Após o advento do som no cinema, as discussões sobre essa forma de expressão se centraram na sua essência. As teorias dos “formativos” e “realistas” foram as mais discutidas. Para os formativos, o que caracterizava o cinema era seu distanciamento com o real. Já os realistas pensavam o contrário, que o cinema refletia o cotidiano. Teóricos formativos como Arnheim e Balázs defendiam um cinema intervencionista, diferente do real. E os realistas, influenciados pelo neo-realismo italiano, defendiam o cinema como mimese, como o cinema revelador.
O neo-realismo italiano, expoente da teoria realista, nasceu das cinzas do pós-guerra nos anos 40. País componente da potência do Eixo, vencido pela segunda guerra mundial, a Itália precisava recuperar sua identidade e sua autoestima. O cinema, portanto serviu para reconstituir essa identidade. De acordo com Cesare Zavattini, teórico e cineasta, “a guerra e a libertação (...) ensinaram os diretores a descobrirem o valor do real.” (STAM, 2000, p.92). O filme Roma, cidade aberta marcou os italianos pela forma de representar o país e a nova safra de cinema italiano.

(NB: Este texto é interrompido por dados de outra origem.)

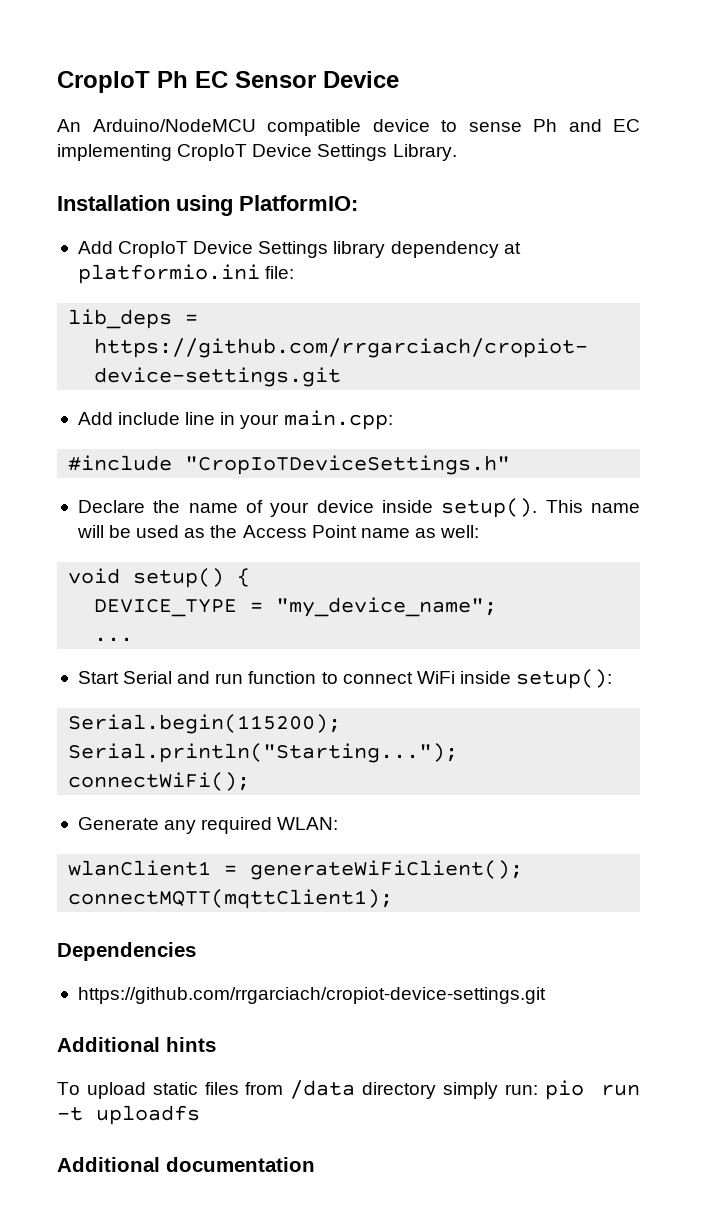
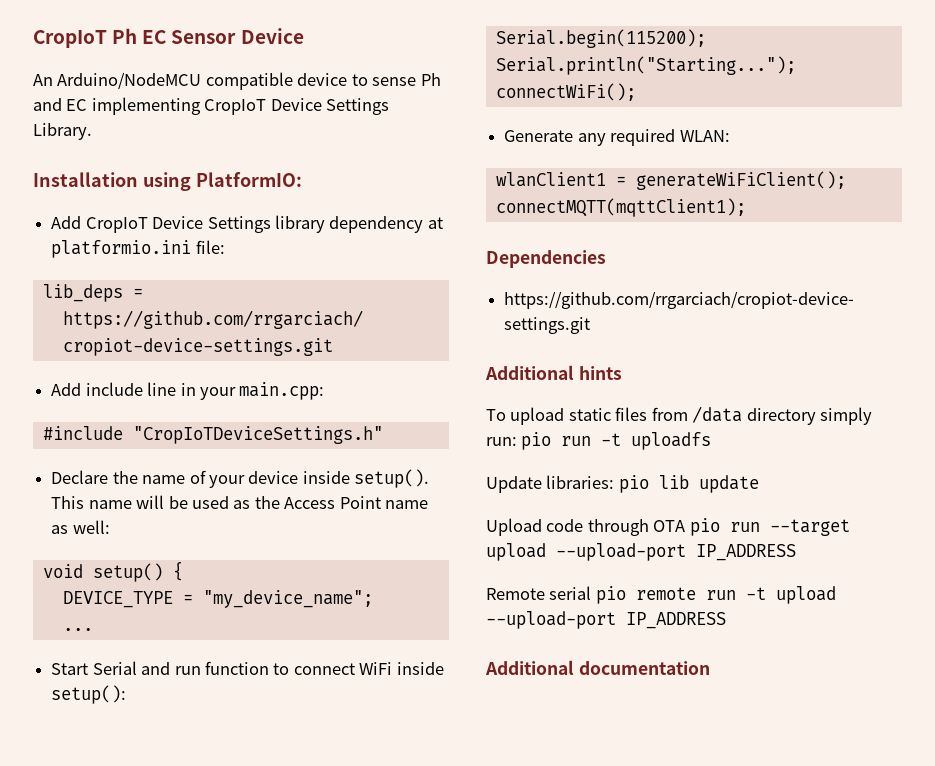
(200, 1115) none -> [486,475,759,493] [486,518,850,536] [486,543,796,561] [486,586,836,604] [486,611,726,629] // Update libraries: pio lib update // Upload code through OTA pio run --target upload --upload-port IP_ADDRESS // Remote serial pio remote run -t upload --upload-port IP_ADDRESS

Zavattini acreditava na aproximação entre a vida e a arte, em transformar a realidade em uma história para o cinema e todo assunto poderia servir para isso. Os teóricos do realismo pensavam em um cinema sem mediações, em que “os fatos ditassem a forma e os acontecimentos parecessem contar-se a si próprio”. (STAM, 2000, p. 92)
Guido Aristarco, inspirado pelos marxistas Lukács e Gramsci e no cinema antifascista do neo-realismo italiano, defendia um “realismo crítico” em que situações e figuras exemplares representassem a transformação da dinâmica social.
Para os teóricos André Bazin e Siegfried Kracauer , outro ponto que fortalecia a visão do cinema como espelho do real, apoiava-se no uso da tecnologia fotográfica, que garantia a objetividade do cinema. A fotografia dava credibilidade ao cinema, porque não precisava da intervenção do homem como a pintura e a poesia. Essa “impessoalidade”, para Bazin, fazia do cinema a “mumificação” do real. “O cinema materializava um desejo profundamente enraizado de substituir o mundo por seu duplo. Combina a mimese fotográfica estática à reprodução do tempo (...)” (STAM, 2000, p.93). Bazin achava que o realismo era “o mito do cinema total”, em que o cinema era a representação total e completa da realidade.
Bazin, ao comparar os cineastas realistas com os demais, afirmou que os realistas eram crentes da realidade e os demais crentes das imagens. Os expressionistas alemães e os diretores soviéticos da montagem fragmentavam o continuum espaço-temporal e os cineastas da realidade utilizavam do tempo e espaço do plano-sequência e a profundidade de campo sem alterar o tempo e intervindo o mínimo no direcionamento da imagem através da profundidade de campo. Para Bazin, a profundidade de campo significava uma política de democratização da percepção cinematográfica, pois permitia ao espectador a escolha dos planos.
Além da representação do real, o cinema também revelava a psique do coletivo que o produzia, segundo Kracauer. Por ser uma arte coletiva, o cinema mobiliza a massa não pelo tema explícito, mas pelos desejos implícitos e pelo inconsciente oculto contidos no filme. O autor reconheceu em alguns vídeos do expressionismo alemão, entre eles O gabinete do Dr. Caligari (1921) e O Vampiro de Düsseldorf (1931), tendências nazistas representadas pelo autoritarismo nos filmes. Portanto, Kracauer considerava o cinema realista em outro sentido, no de representar os desejos mais profundos e inconscientes da paranóia nacionalista.
A essência do cinema foi discutida também por esses autores. Kracauer definia o cinema pelo uso da fotografia e o registro da vida cotidiana. A teoria dos anos 50 e 60 comparou o cinema com os outros tipos de arte. Alexandre Astruc, que cunhou a expressão “a câmera-caneta” acreditava que os cineastas deferiam se portar como os romancistas. Para Maurice Scherer, o cinema deveria se inspirar em outras artes como o teatro e a literatura. Para ele, o cinema “não precisa abrir mão de seus direitos e recorrer a outras artes ou inspirar-se nelas” (STAM, 2000, p.99)
A fenomenologia, retornando o pensamento para “as coisas em si mesmas”, relacionou o cinema com a filosofia. Merleau Ponty acreditava que “o cinema é particularmente adequado para expressar a união entre a mente e o corpo, entre mente e mundo, e a expressão de cada um deles no outro...”. Para o filósofo, o cinema era uma forma de expressão do ser no mundo e tinha a mesma forma de cognição intelectual que a filosofia, portanto, o cinema não era pensado, mas percebido.